The GE rule is a key consumer safeguard meant to eliminate the worst actors before multitudes of students fall prey to poor practices. However, it is only able to serve this function when it is left in place.
Evident from tracing gainful employment’s tortured path is that the rule has never been allowed to fully do its job. The concept of “useful,” or “gainful,” employment was born out of two needs: 1) the nation’s economy needed to provide access to career and technical training opportunities; and 2) students needed protection from fly-by-night trade schools that seemed to emerge any time new public funds were on the table. Critics of college accountability will deny the need for the gainful employment rule, but the cycle of scandals in the career and technical training sector since the post-war era suggests the need for such a rule. Students deserve high-quality programs that offer meaningful economic opportunity. And the United States is in a moment where quality education and training will be critical to maximizing the impact of major federal investments in a better American future, through the Infrastructure Investment and Jobs Act, the Inflation Reduction Act, and the CHIPS and Science Act.
It is time to give GE a chance to do its work.
A brief history of gainful employment
Under the NVSLIA and the HEA, the federal government created loan programs for students who were “accepted for enrollment at an eligible institution.” (see NVSLIA § 8(a)(1) and HEA § 427(a)(1))
Under the HEA, only students enrolled in “a public or other nonprofit institution” would be eligible to receive student loans. Additionally, that term included “any public or other nonprofit collegiate or associate degree school of nursing and any school which provides not less than a one-year program of training to prepare students for gainful employment in a recognized occupation,” if other conditions were met. Under the NVSLIA, eligibility was extended to students who attended postsecondary business, trade, technical, or other vocational schools that were designed “to fit individuals for useful employment in recognized occupations.”
- May 1968: The HEA Amendments of 1968 merged the National Vocation Student Loan Insurance program and the student loan insurance program of the HEA of 1965. This legislation also made it possible for proprietary schools to have access to: the National Defense Student Loan (NDSL) program and the College Work Study (CWS) program. Colleges that were eligible under the Higher Education Act became known as “institutions of higher education” (see HEA § 116(a)(3)) and those eligible under the National Vocational Student Loan Insurance Act became known as “vocational schools.” (see HEA § 116(a)(4)(B))
- June 1972: The second reauthorization of the HEA “enabled proprietary schools to participate in all of the title IV grant, loan, and work study programs but with different standards for participation in the GSL [Guaranteed Student Loan] program.”
- March 1992: Among many significant changes, in the 1992 reauthorization of the Higher Education Act, Congress repealed the definition of vocational schools and replaced it with definitions of “a proprietary institution of higher education” and “a postsecondary vocational institution.” Proprietary institutions remained eligible to participate in federal student aid programs so long as they prepared students for “gainful employment in a recognized occupation.”
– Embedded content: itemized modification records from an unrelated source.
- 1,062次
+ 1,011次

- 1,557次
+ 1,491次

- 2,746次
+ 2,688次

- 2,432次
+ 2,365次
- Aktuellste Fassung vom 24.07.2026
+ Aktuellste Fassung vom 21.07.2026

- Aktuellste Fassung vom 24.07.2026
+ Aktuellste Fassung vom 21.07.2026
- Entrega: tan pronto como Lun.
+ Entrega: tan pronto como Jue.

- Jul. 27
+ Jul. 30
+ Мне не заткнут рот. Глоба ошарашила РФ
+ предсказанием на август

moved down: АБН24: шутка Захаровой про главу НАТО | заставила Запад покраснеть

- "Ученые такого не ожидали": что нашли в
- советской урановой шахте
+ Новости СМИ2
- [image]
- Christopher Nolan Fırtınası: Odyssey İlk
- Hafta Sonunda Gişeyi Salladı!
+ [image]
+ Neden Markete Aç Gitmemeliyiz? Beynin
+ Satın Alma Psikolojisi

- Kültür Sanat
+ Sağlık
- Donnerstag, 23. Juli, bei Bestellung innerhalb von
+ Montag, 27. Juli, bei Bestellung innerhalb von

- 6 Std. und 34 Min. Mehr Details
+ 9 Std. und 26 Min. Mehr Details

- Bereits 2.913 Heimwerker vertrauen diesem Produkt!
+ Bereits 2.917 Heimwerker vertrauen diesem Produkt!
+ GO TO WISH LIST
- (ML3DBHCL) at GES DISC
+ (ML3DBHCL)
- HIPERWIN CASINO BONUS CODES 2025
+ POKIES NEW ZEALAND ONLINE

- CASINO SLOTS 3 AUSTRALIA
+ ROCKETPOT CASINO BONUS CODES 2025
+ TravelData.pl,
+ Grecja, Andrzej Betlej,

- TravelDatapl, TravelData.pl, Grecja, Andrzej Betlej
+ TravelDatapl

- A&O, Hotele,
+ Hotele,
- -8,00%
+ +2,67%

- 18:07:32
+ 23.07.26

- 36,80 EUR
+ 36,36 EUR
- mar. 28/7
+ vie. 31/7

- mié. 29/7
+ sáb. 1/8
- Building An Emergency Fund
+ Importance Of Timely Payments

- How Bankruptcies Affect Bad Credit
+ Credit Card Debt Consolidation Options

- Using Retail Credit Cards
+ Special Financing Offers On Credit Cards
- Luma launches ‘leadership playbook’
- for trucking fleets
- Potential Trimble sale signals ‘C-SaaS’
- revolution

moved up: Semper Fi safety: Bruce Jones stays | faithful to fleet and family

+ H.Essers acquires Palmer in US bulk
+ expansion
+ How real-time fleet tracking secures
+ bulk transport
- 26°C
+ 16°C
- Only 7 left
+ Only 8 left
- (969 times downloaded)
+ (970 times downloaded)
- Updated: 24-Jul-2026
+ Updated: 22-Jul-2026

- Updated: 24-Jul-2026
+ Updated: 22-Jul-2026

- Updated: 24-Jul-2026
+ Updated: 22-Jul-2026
Though the HEA and the then-vocational student loan program were eventually combined into one federal student aid system, the intent behind each program’s criteria was preserved: Today, public and nonprofit colleges are both eligible to participate in student financial aid programs, while for-profit colleges and other technical education programs must prepare graduates for gainful employment to maintain eligibility. These definitions have remained largely unchanged, but the requirement to prepare students for gainful employment was neither measured nor enforced until the Obama administration.
Gainful employment in the 21st century
Largely motivated by complaints that for-profit colleges frequently misled students and saddled them with debt they could not afford, the Obama administration set out to establish a gainful employment rule starting in 2009.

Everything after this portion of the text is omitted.